Segment Start: INPUT RECORDS

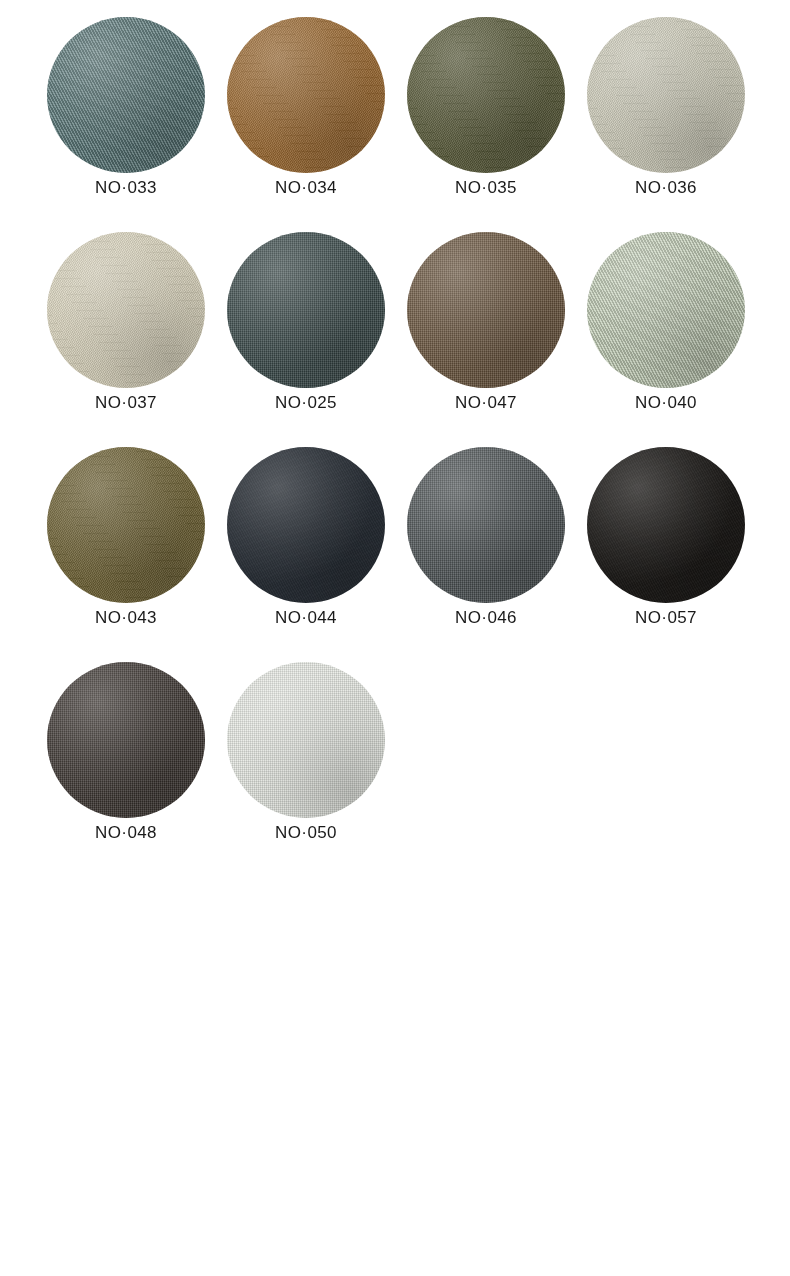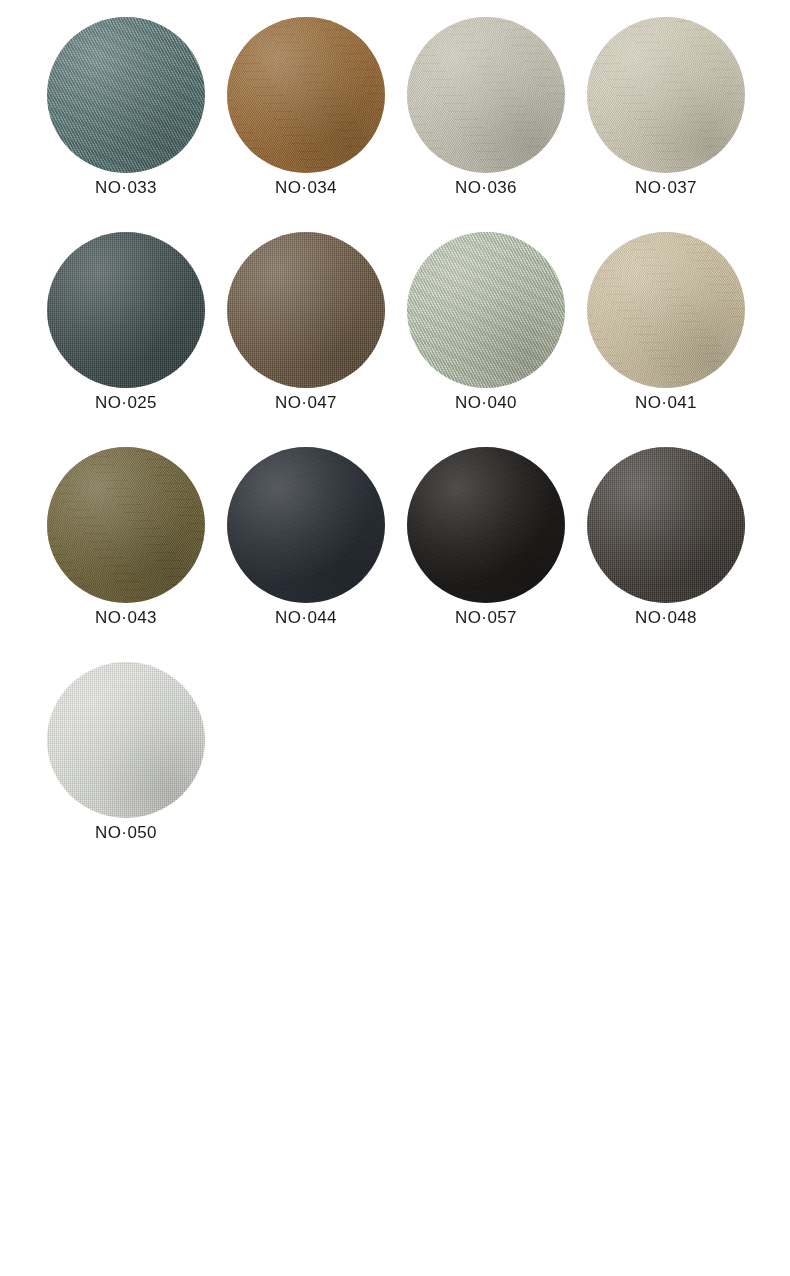"NO·035" div.swatch-cell { html: none -> <div> <div> <div></div> </div> <div>NO·035</div> </div> }
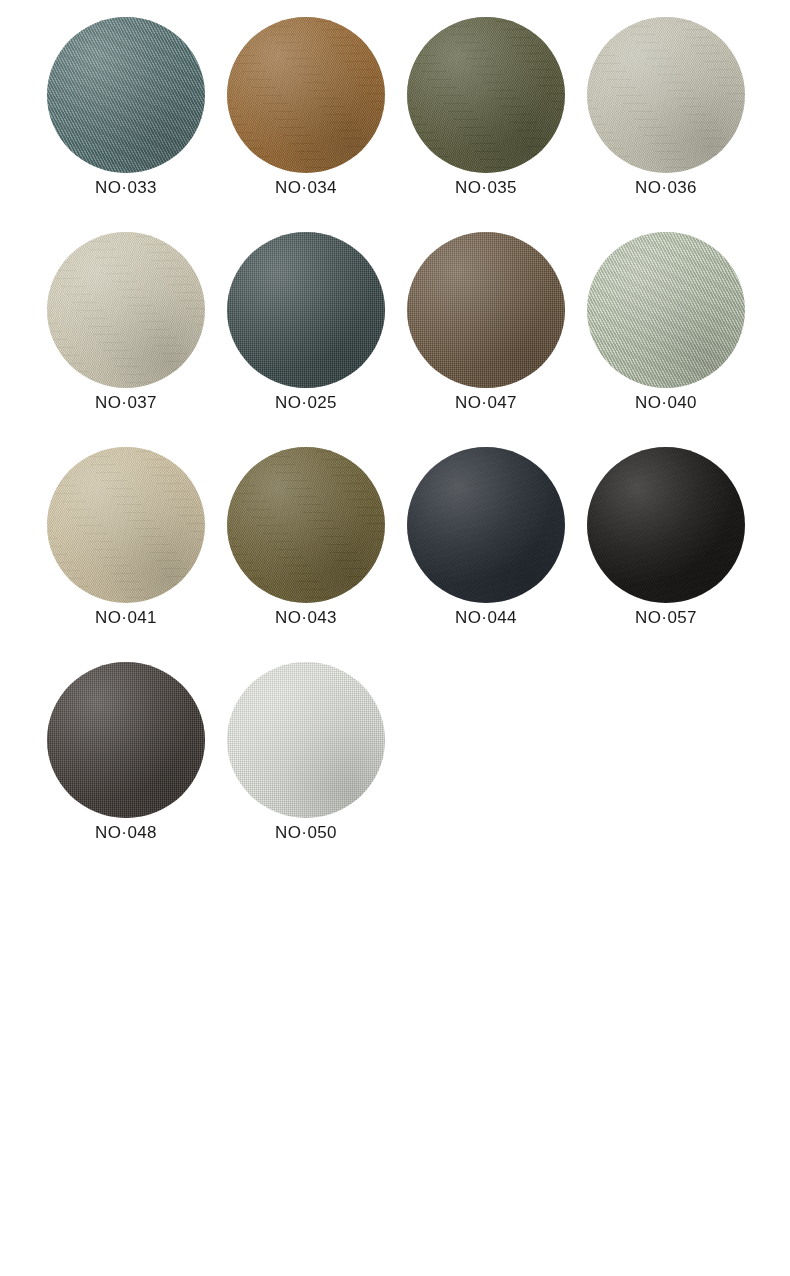"NO·041" div.swatch-cell { html: <div> <div> <div></div> </div> <div>NO·041</div> </div> -> none }
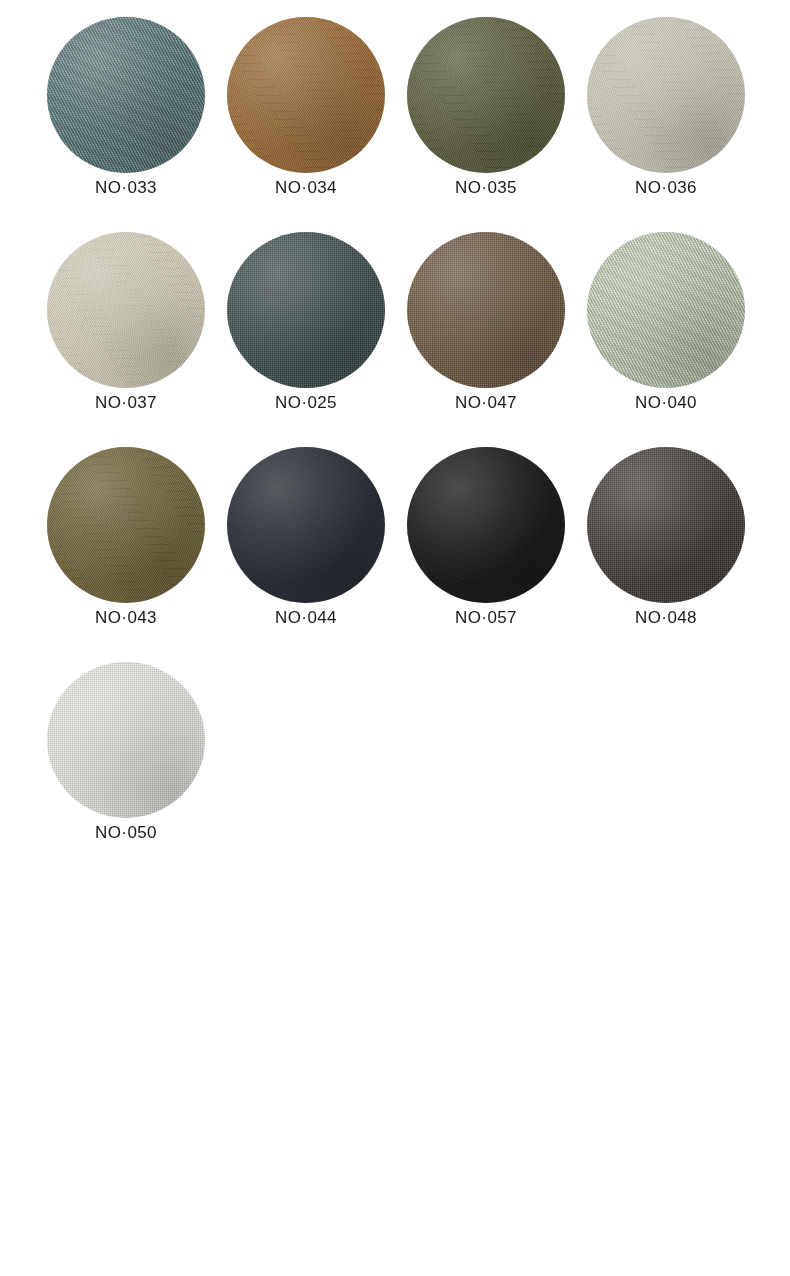"NO·046" div.swatch-cell { html: none -> <div> <div> <div></div> </div> <div>NO·046</div> </div> }
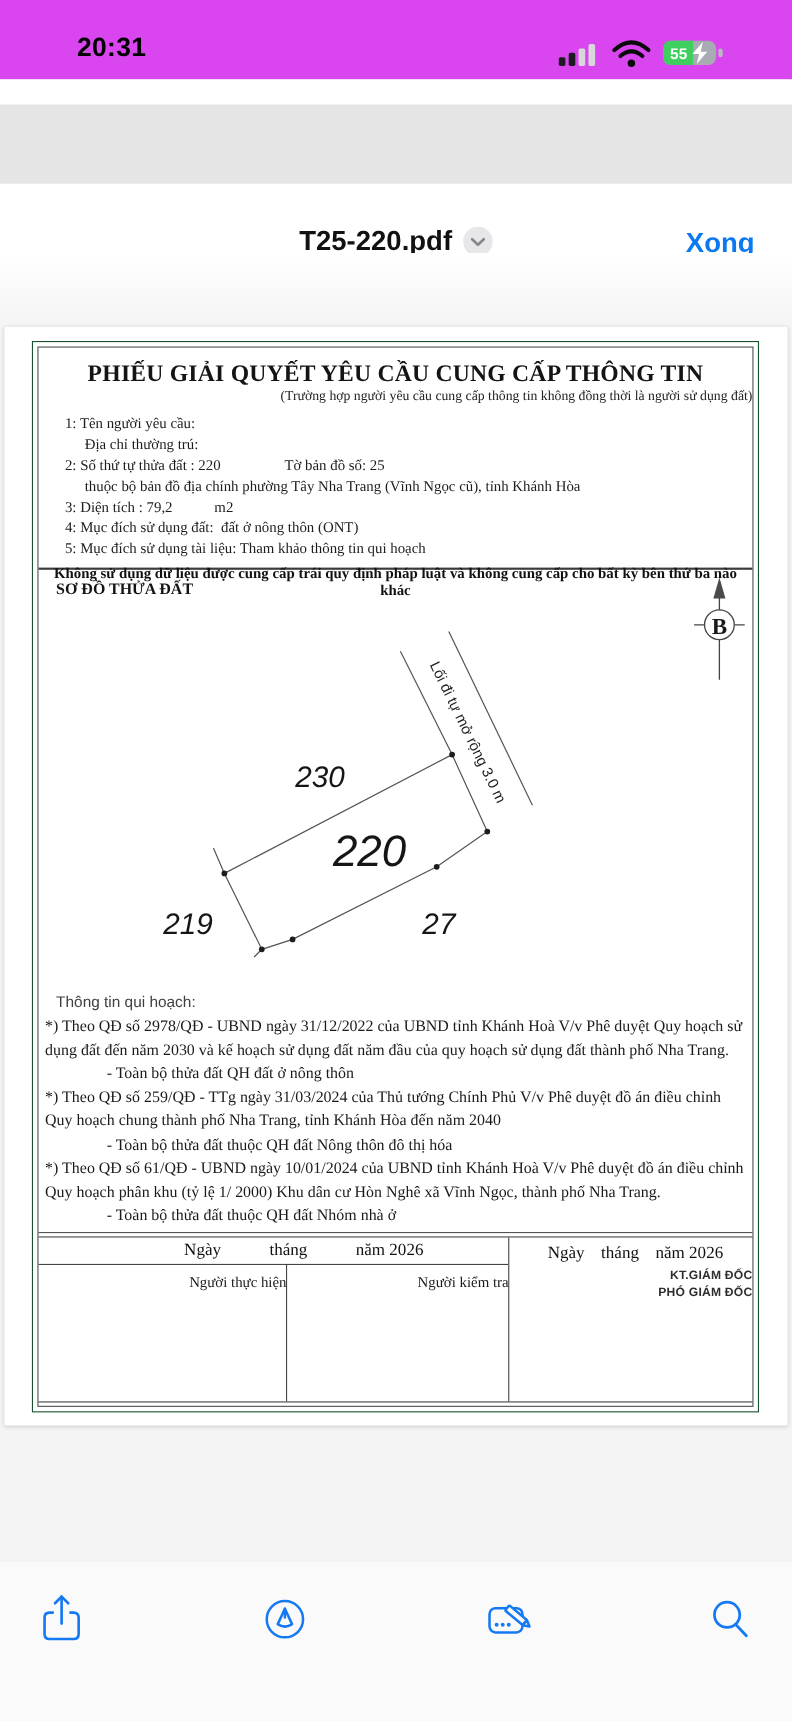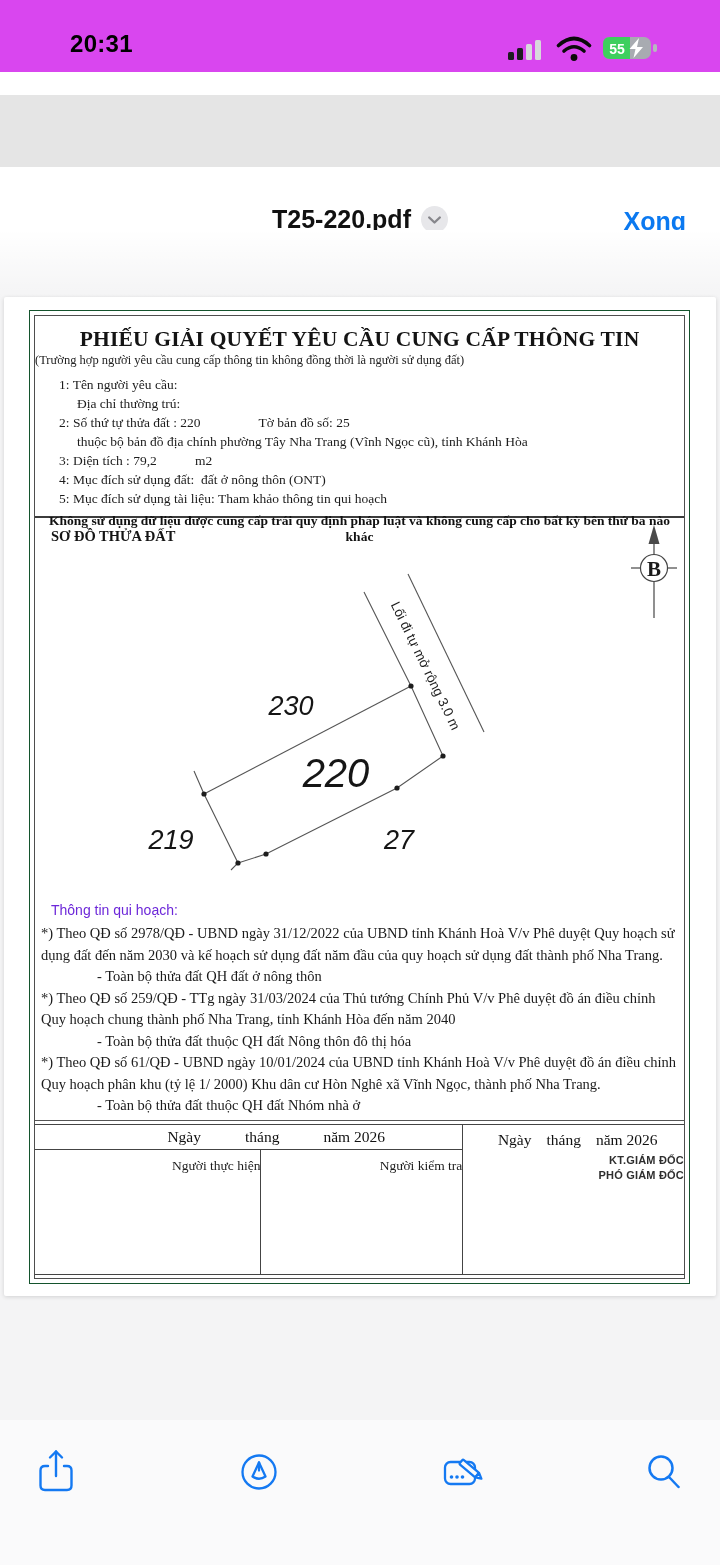"(Trường hợp người yêu cầu" .doc-subtitle { text-align: left -> right }
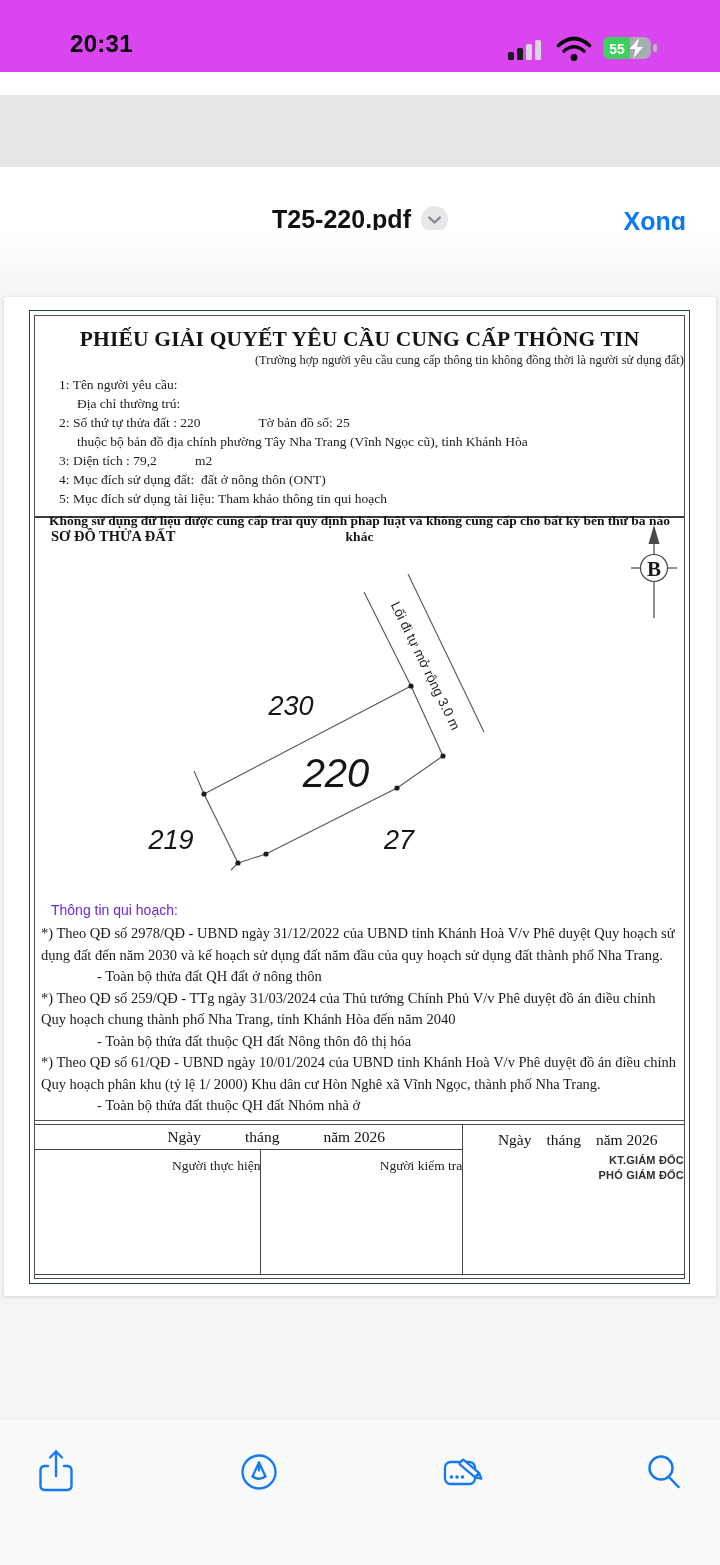"Thông tin qui hoạch:" .planning-heading { color: #6d28d9 -> #404040 }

Segment End: INPUT RECORDS

## REQUIRED WORK:
Only the lines from the one with "<div></div> </div> <div>NO·046</div>" through the final line of the entries belong in the answer, set down exactly, with both ends included and no pictures.

## ANSWER SPACE:
"NO·046" div.swatch-cell { html: none -> <div> <div> <div></div> </div> <div>NO·046</div> </div> }
"(Trường hợp người yêu cầu" .doc-subtitle { text-align: left -> right }
"Thông tin qui hoạch:" .planning-heading { color: #6d28d9 -> #404040 }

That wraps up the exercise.